O maior fracasso da carreira de Robert De Niro chega ao streaming brasileiro após fracassar nas bilheteiras em 2025 Divulgação / Warner Bros.

O maior fracasso da carreira de Robert De Niro chega ao streaming brasileiro após fracassar nas bilheteiras em 2025

Se há um desafio que o cinema mafioso do século 21 precisa enfrentar, não é mais o da autenticidade, mas o da reinvenção. “The Alto Knights”, dirigido por Barry Levinson, parece ciente disso — ainda que não saiba o que fazer com esse conhecimento.

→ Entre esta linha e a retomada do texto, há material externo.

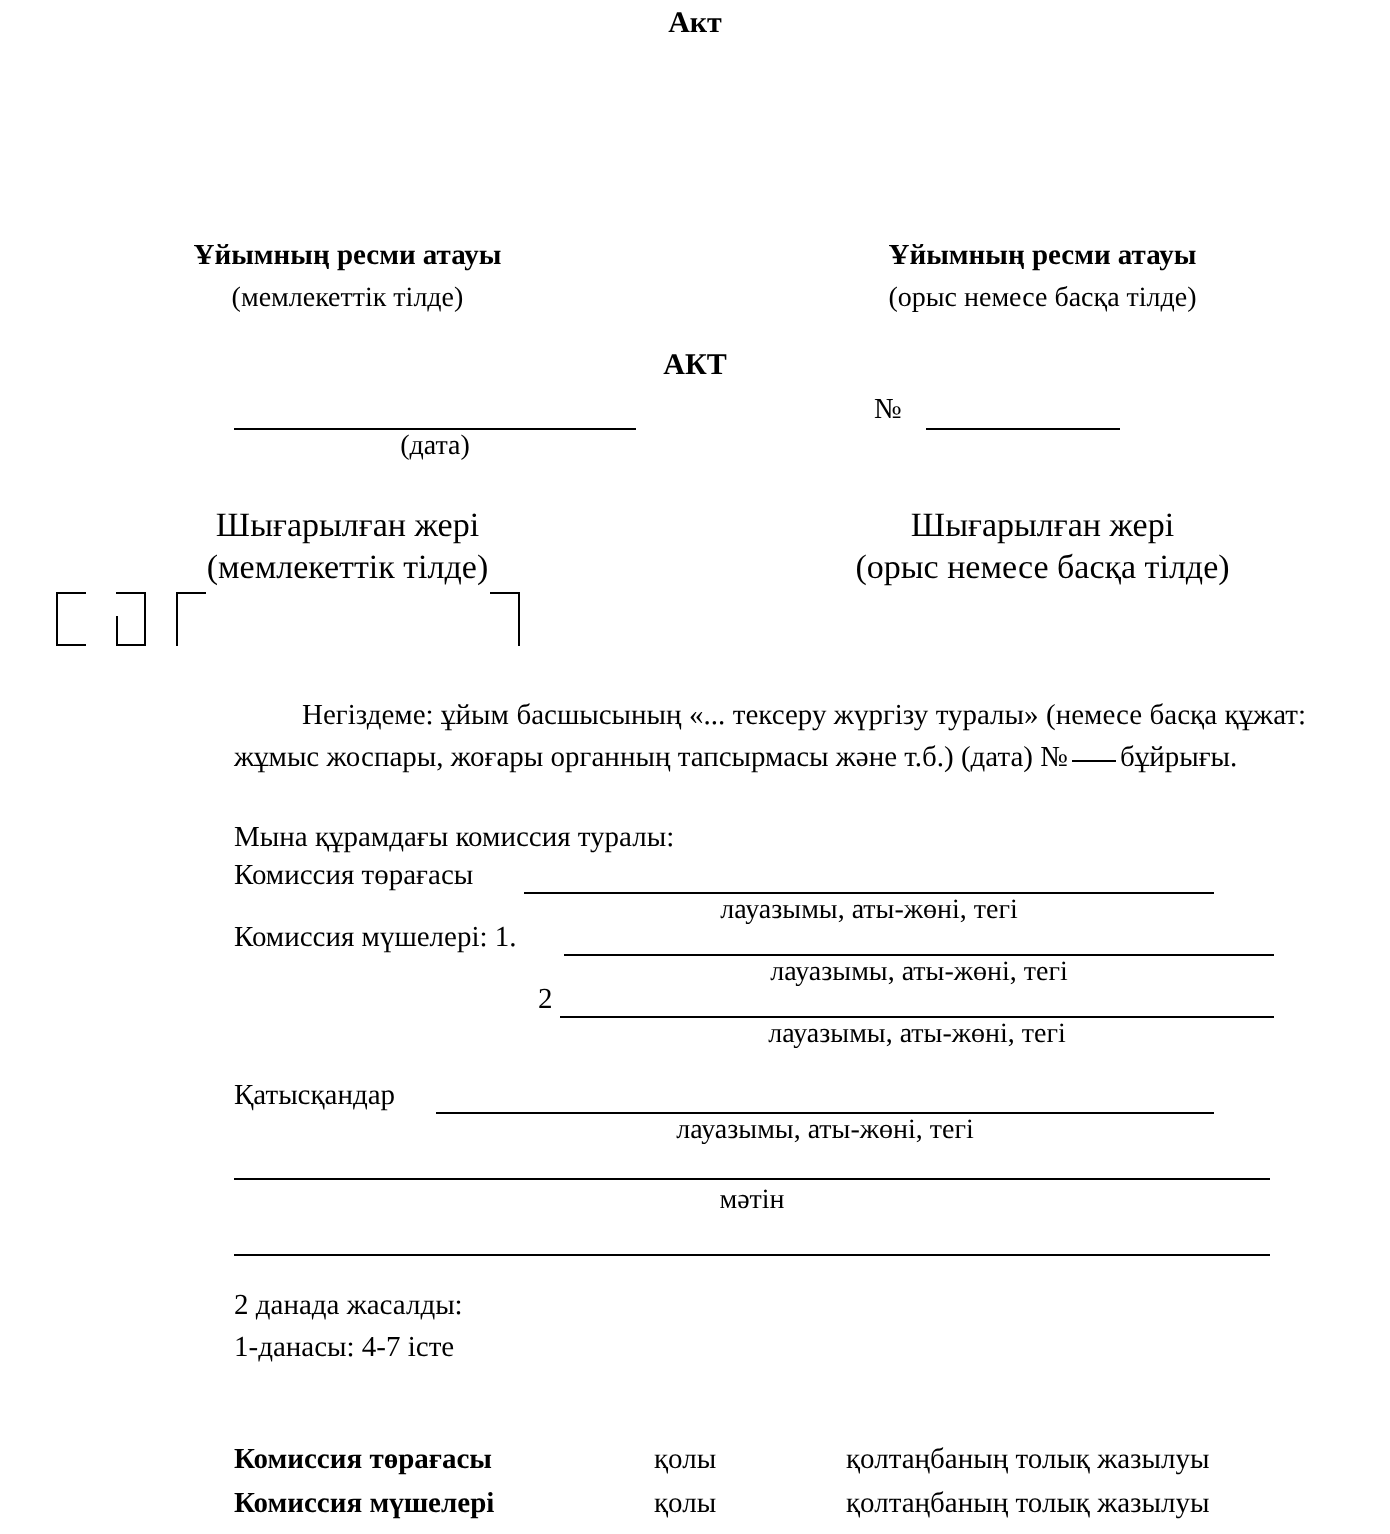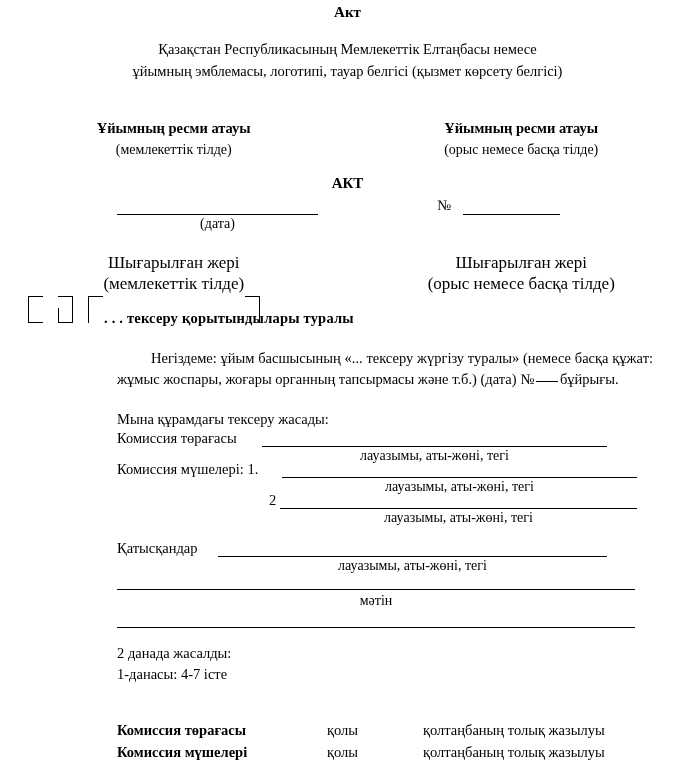"Қазақстан Республикасының Мемлекеттік" div.emblem-block { html: <div> <div>Қазақстан Республикасының Мемлекеттік Елтаңбасы немесе</div> <div>ұйымның эмблемасы, логотипі, тауар белгісі (қызмет көрсету белгісі)</div> </div> -> none }
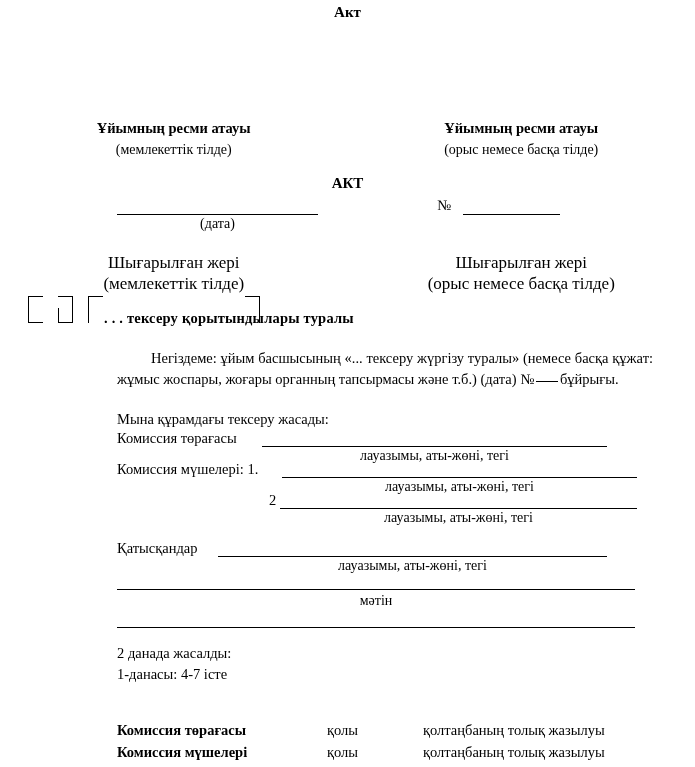". . . тексеру қорытындылары" div.abs { html: <div>. . . тексеру қорытындылары туралы</div> -> none }
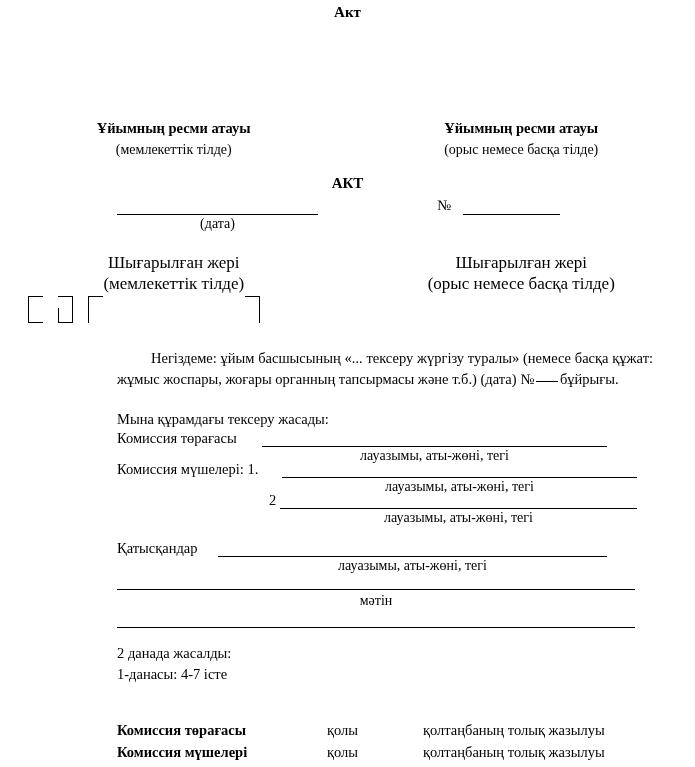"Мына құрамдағы тексеру жасады:" div.abs { text: тексеру жасады -> комиссия туралы }
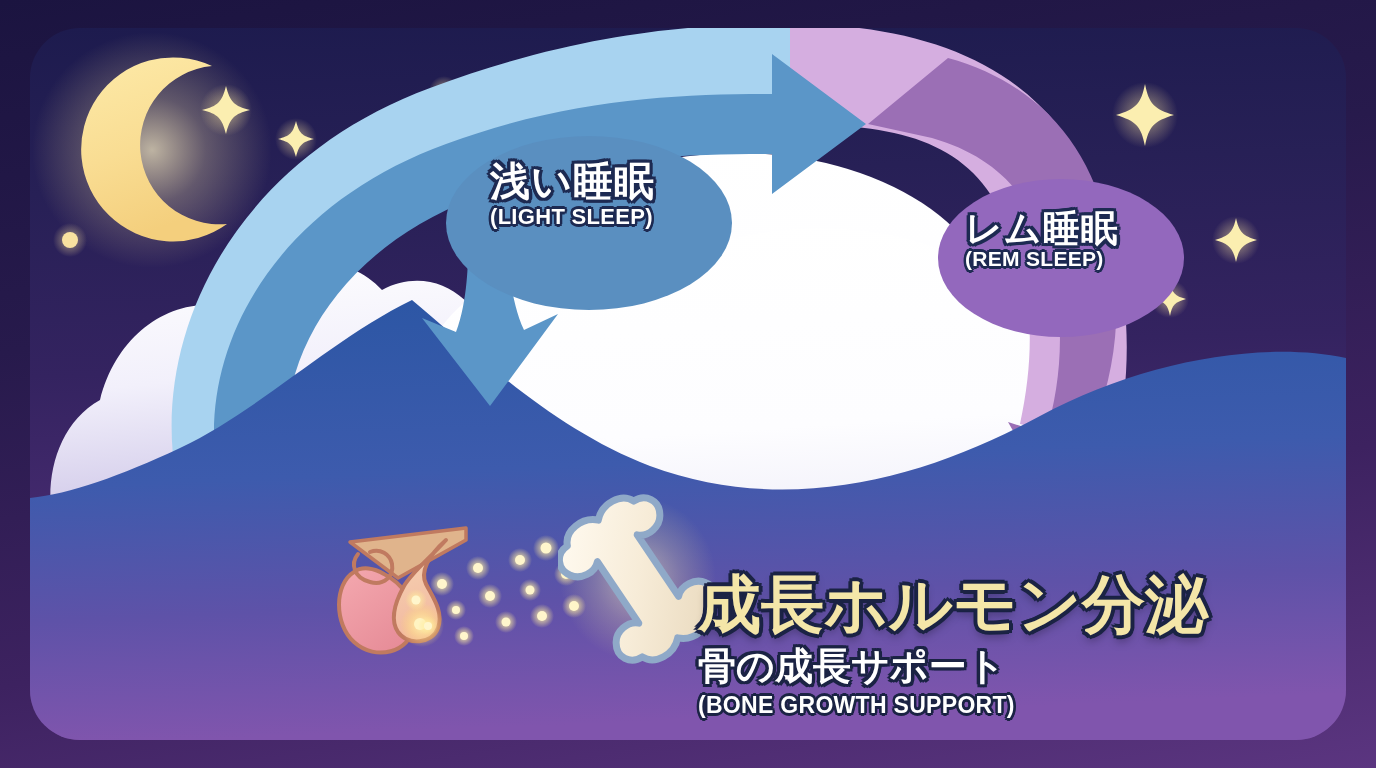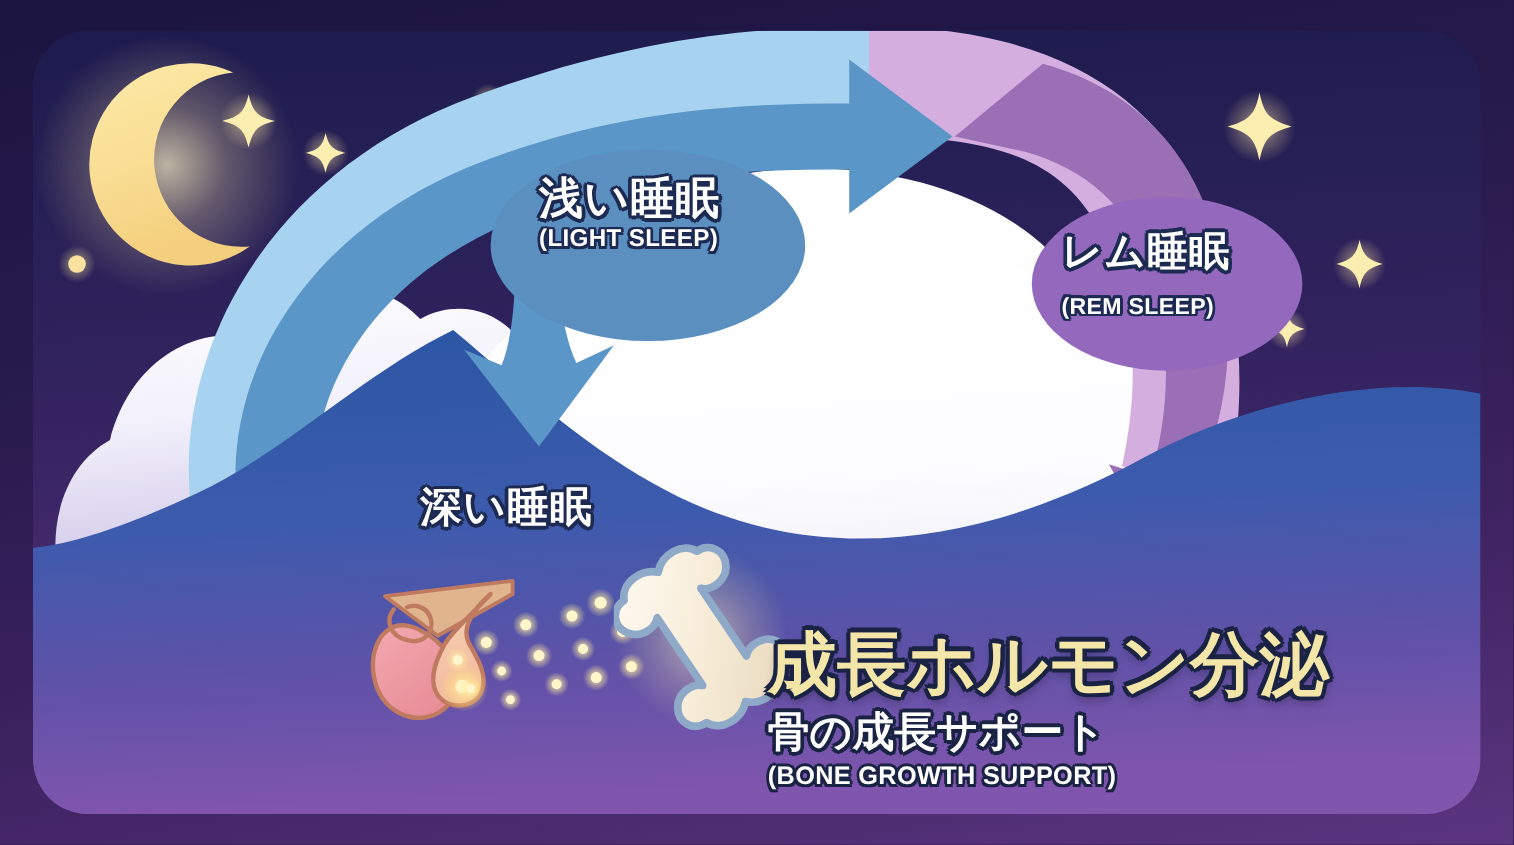"(REM SLEEP)" #rem-sleep-label .en { margin-top: 20px -> 0 }
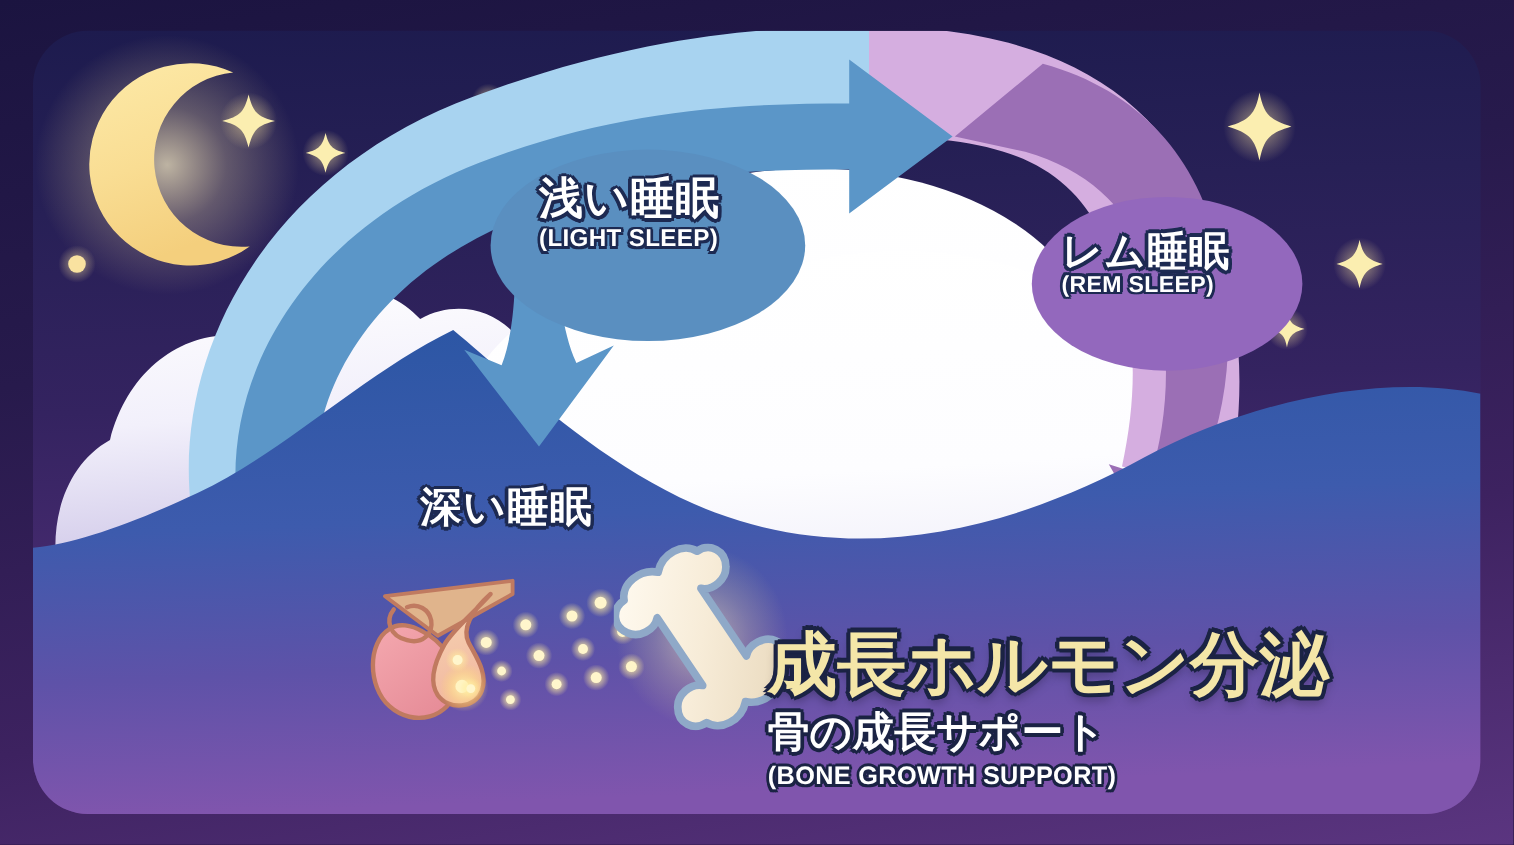"深い睡眠" span.jp { html: <span>深い睡眠</span> -> none }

O longa se ancora em uma promessa formal audaciosa: entregar ao público Robert De Niro em dose dupla, interpretando simultaneamente Frank Costello e Vito Genovese, dois titãs do submundo nova-iorquino dos anos 1950. Esse artifício, que poderia servir como catalisador para uma reflexão sobre identidade, memória e ambiguidade moral, acaba funcionando mais como um espelho quebrado: reflete intenções fragmentadas e um passado que insiste em não se recompor. A cena inaugural, com Costello entrando num saguão espelhado que será violentamente rachado por uma bala — disparada sob ordens de Genovese —, é menos um recurso de estilo do que uma alegoria acidental do filme como um todo: repleto de superfícies reluzentes, mas incapaz de sustentá-las.

Há, inegavelmente, uma voltagem dramática latente na proposta de Levinson, especialmente quando se considera o calibre dos nomes envolvidos: Nicholas Pileggi no roteiro, Irwin Winkler na produção e o próprio De Niro no centro da mise-en-scène. Mas essa carga permanece em grande parte não canalizada. Em vez de expandir os contornos trágicos da rivalidade entre Costello e Genovese — que poderia remeter à grandiosidade de “Cassino” ou à melancolia devastadora de “O Irlandês” —, o filme opta por um percurso mais raso, reduzindo o embate a uma disputa de virilidade tardia entre dois homens envelhecidos e ressentidos. O pano de fundo histórico, que poderia ancorar o filme em uma dimensão mais ampla — o declínio da máfia clássica, o surgimento do narcotráfico, a influência política de Tammany Hall — é apenas esboçado. O que sobra é uma narrativa que hesita entre o retrato e a caricatura, sem coragem de escolher um caminho.

A performance de De Niro, embora tecnicamente distinta em cada personagem, oscila entre a elegância estratégica de Costello e a teatralidade exacerbada de Genovese sem encontrar um centro emocional real. Costello é desenhado como um dândi estoico, cuja relutância em exercer a violência o aproxima mais de um diplomata do crime do que de um gângster tradicional. Já Genovese — sempre à beira da explosão, com trejeitos que beiram a paródia involuntária de Joe Pesci — carece da densidade que tornaria seu ímpeto compreensível. Em vez de dialogarem como opostos complementares, os dois acabam se anulando, vítimas de uma construção que privilegia a simetria formal em detrimento da verdade dramática. O duplo papel, que deveria ser uma síntese de contrastes, torna-se uma sobreposição de tiques.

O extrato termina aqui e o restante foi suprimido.